_Task item:_ If a line of the data below holds the string "Blue", copy it.

_Itemized modification records:_
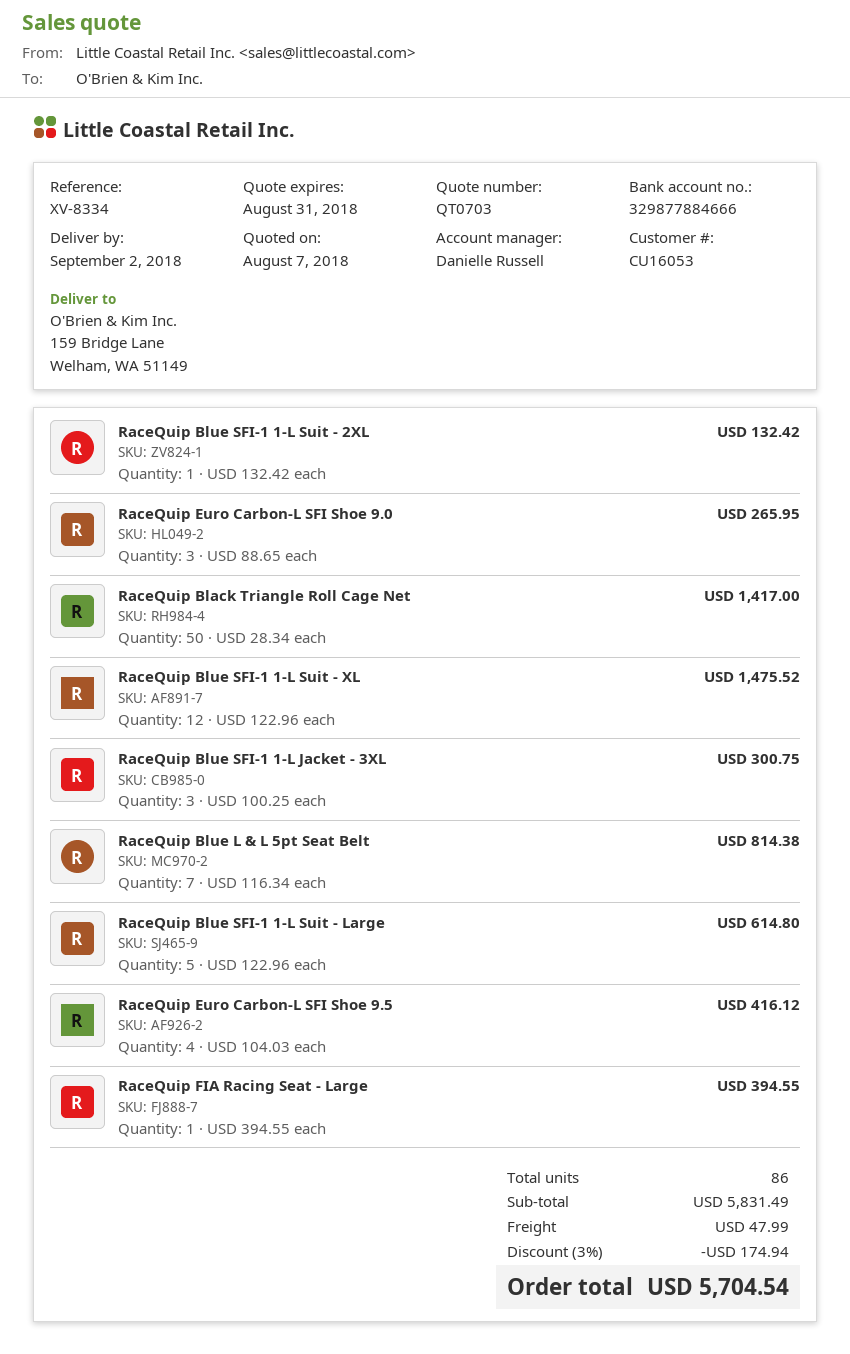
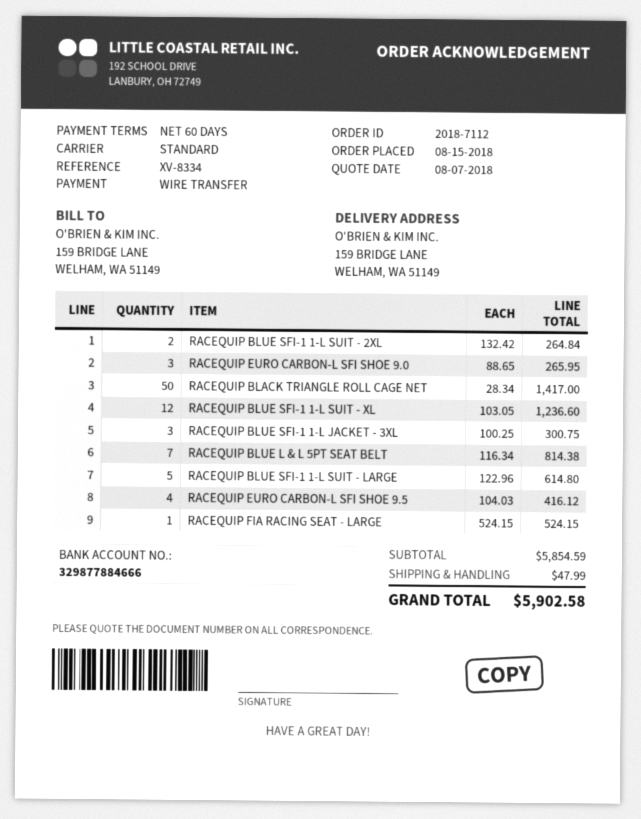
RaceQuip Blue SFI-1 1-L Suit - 2XL: 1 x 132.42 = 132.42 -> 2 x 132.42 = 264.84
RaceQuip Blue SFI-1 1-L Suit - XL: 12 x 122.96 = 1475.52 -> 12 x 103.05 = 1236.60
RaceQuip FIA Racing Seat - Large: 1 x 394.55 = 394.55 -> 1 x 524.15 = 524.15
subtotal: 5831.49 -> 5854.59
discount: 3% = 174.94 -> none
total: 5704.54 -> 5902.58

_Answer box:_
RaceQuip Blue SFI-1 1-L Suit - 2XL: 1 x 132.42 = 132.42 -> 2 x 132.42 = 264.84
RaceQuip Blue SFI-1 1-L Suit - XL: 12 x 122.96 = 1475.52 -> 12 x 103.05 = 1236.60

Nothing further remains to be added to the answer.